Your answer should consist of the lines in the following data that contain "Using".

Input data:
++++++

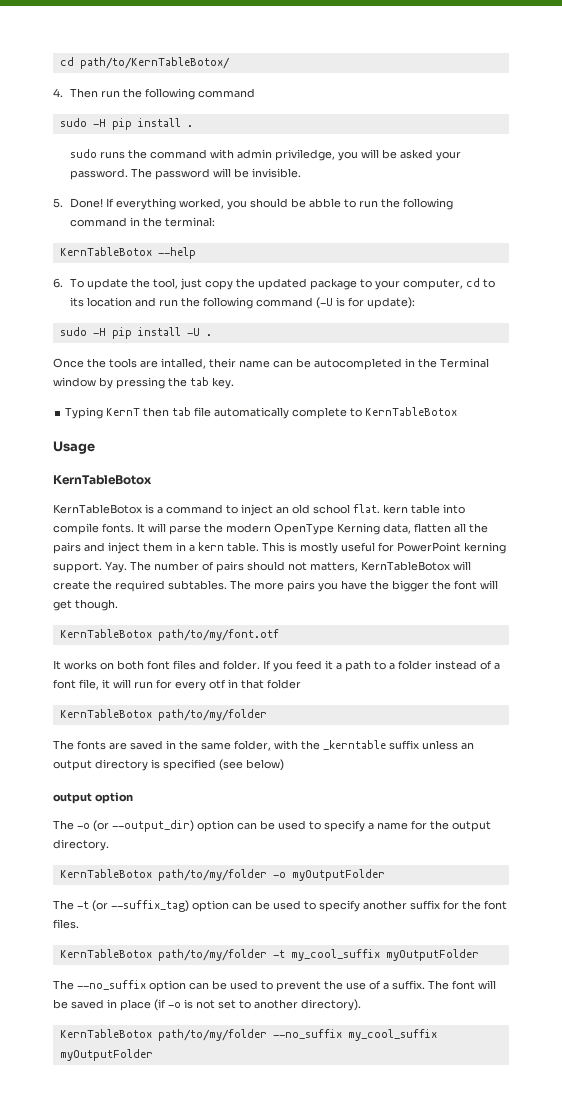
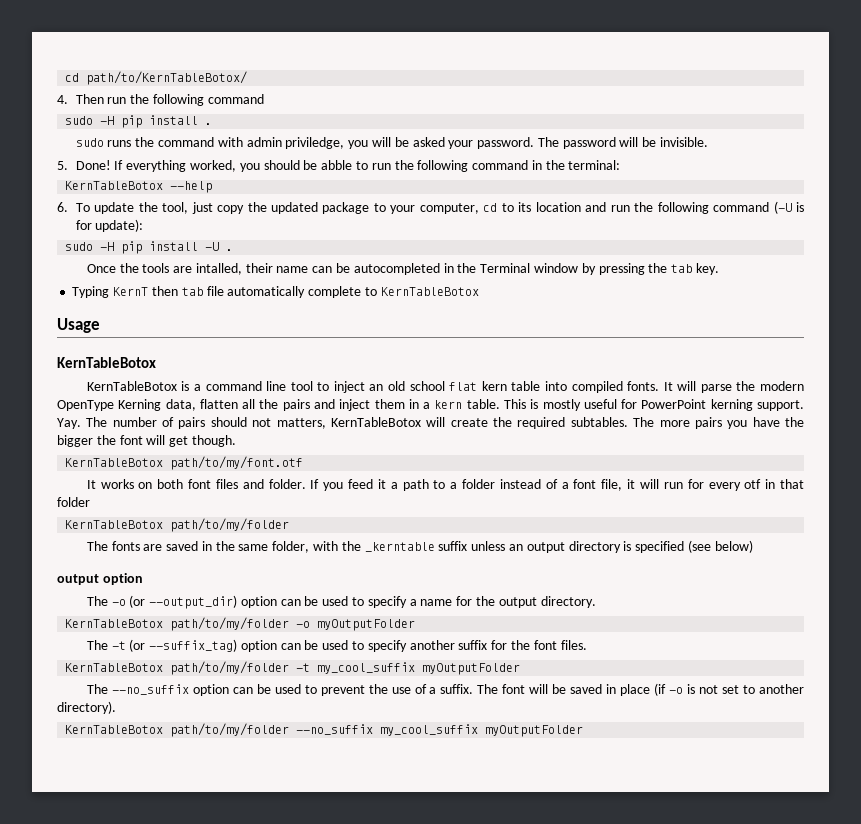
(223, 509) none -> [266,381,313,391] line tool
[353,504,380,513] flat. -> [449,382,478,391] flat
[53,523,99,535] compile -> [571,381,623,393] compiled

++++++

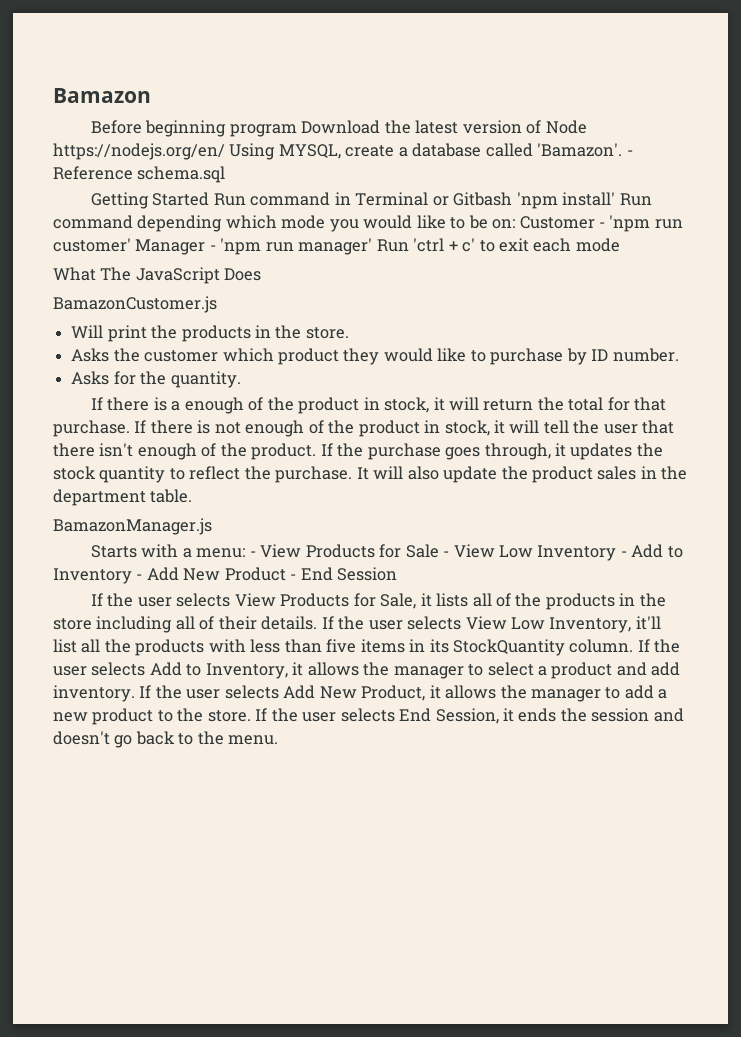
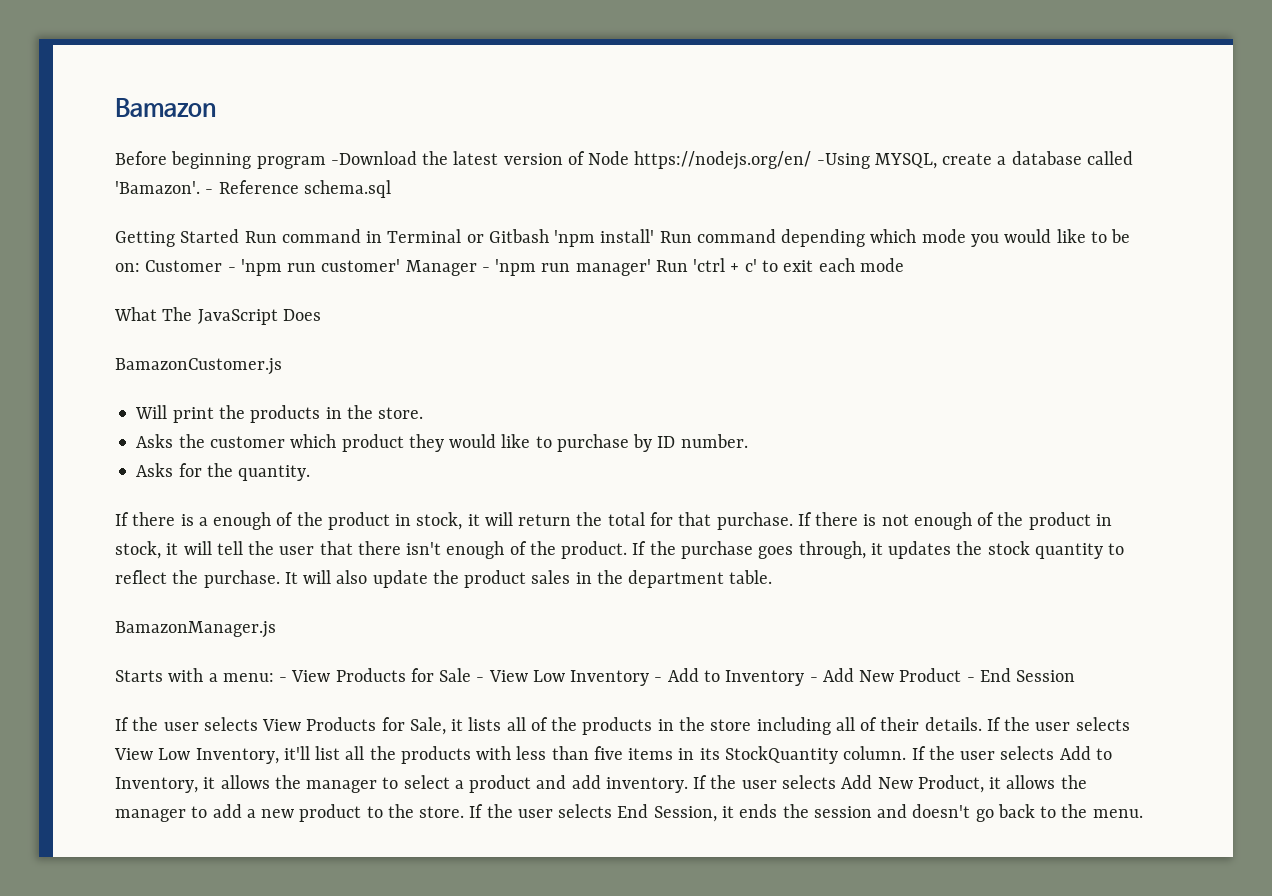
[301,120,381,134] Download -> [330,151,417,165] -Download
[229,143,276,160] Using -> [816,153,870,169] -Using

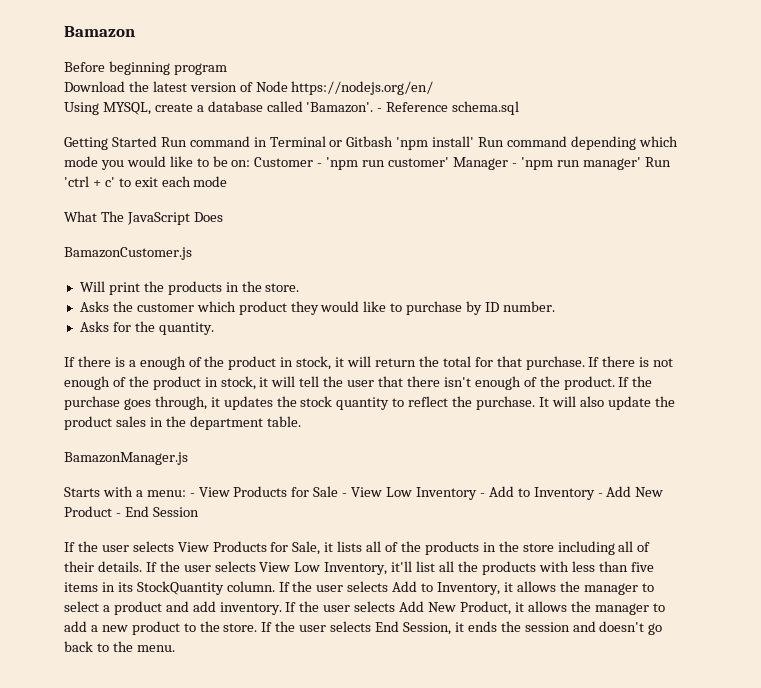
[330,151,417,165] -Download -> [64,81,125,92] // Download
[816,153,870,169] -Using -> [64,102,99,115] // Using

++++++

Solution below:
[229,143,276,160] Using -> [816,153,870,169] -Using
[816,153,870,169] -Using -> [64,102,99,115] // Using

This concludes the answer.